#### [What is expected]
Copy the listing that follows exactly. Its pictures do not belong in the copy.

+ + + +

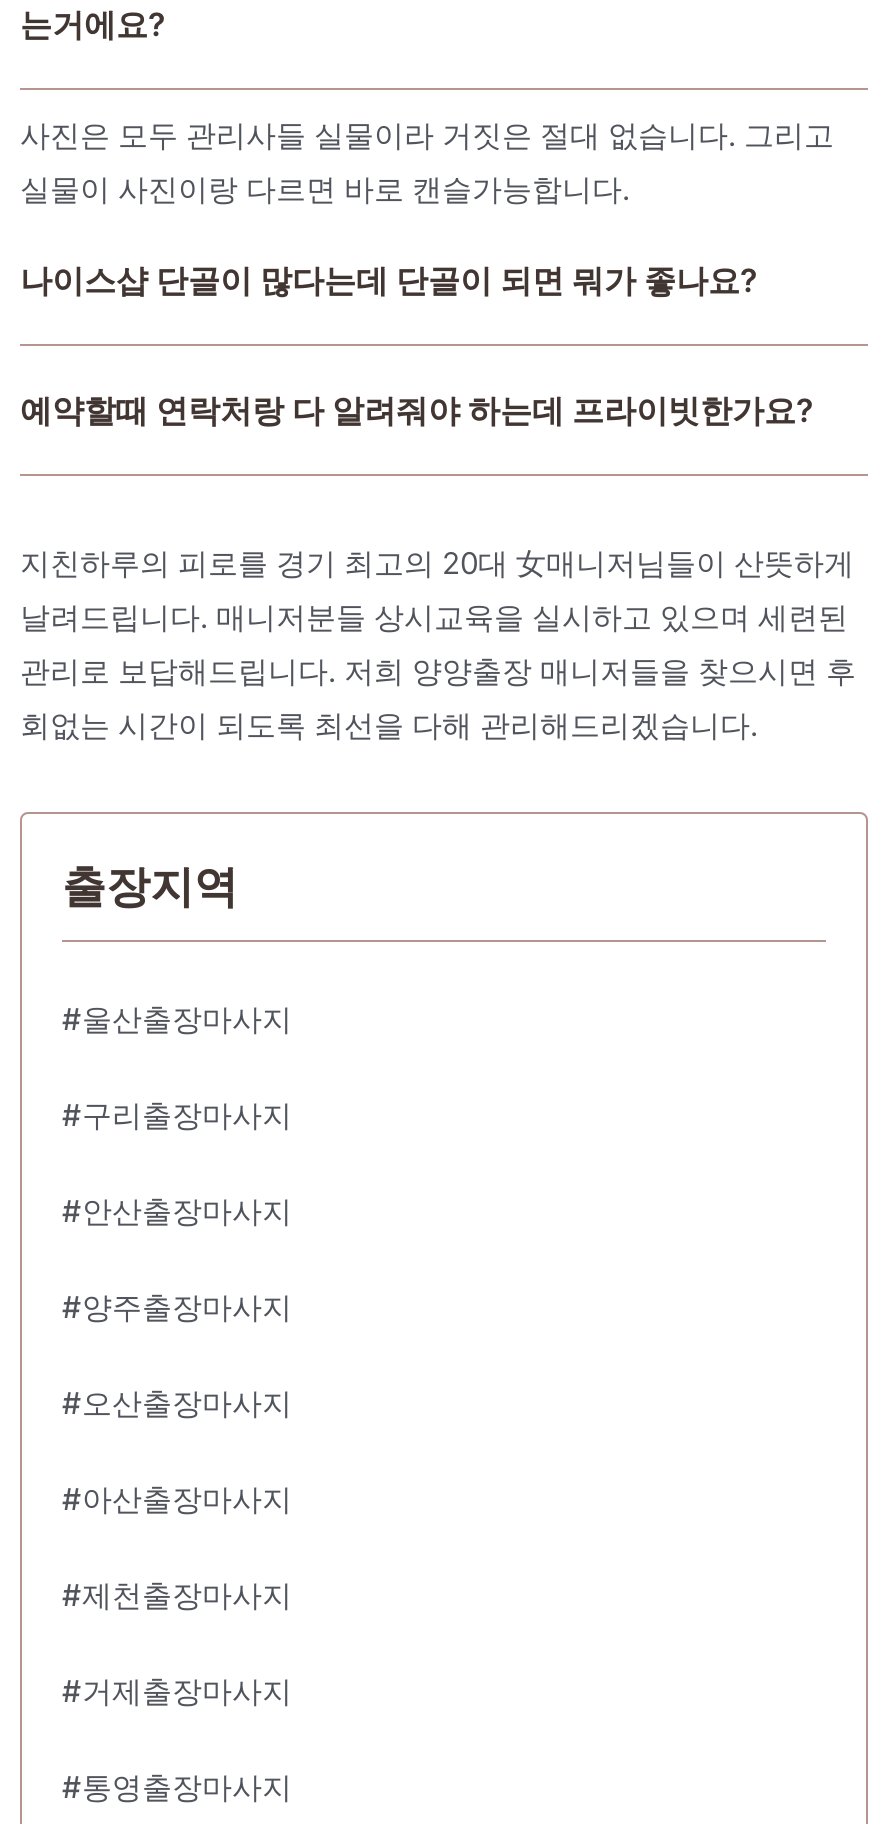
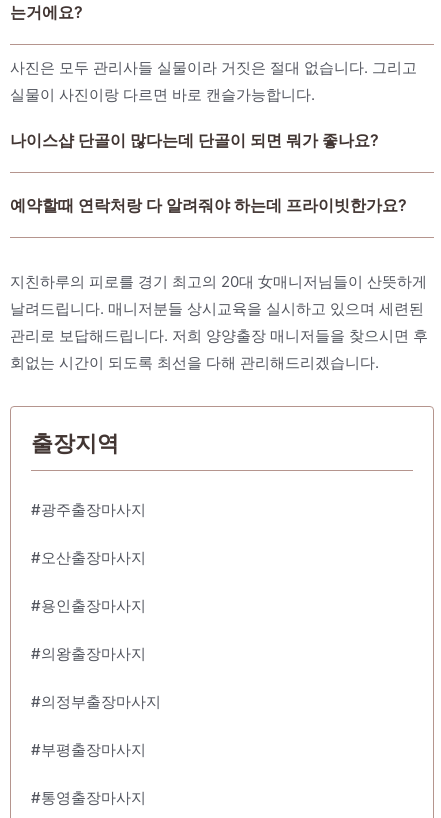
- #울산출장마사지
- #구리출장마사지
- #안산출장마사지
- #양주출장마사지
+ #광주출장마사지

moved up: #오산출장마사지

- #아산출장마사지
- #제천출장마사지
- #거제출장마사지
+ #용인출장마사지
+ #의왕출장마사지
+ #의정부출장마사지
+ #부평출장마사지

+ + + +

#### [Written answer]
- #울산출장마사지
- #구리출장마사지
- #안산출장마사지
- #양주출장마사지
+ #광주출장마사지

moved up: #오산출장마사지

- #아산출장마사지
- #제천출장마사지
- #거제출장마사지
+ #용인출장마사지
+ #의왕출장마사지
+ #의정부출장마사지
+ #부평출장마사지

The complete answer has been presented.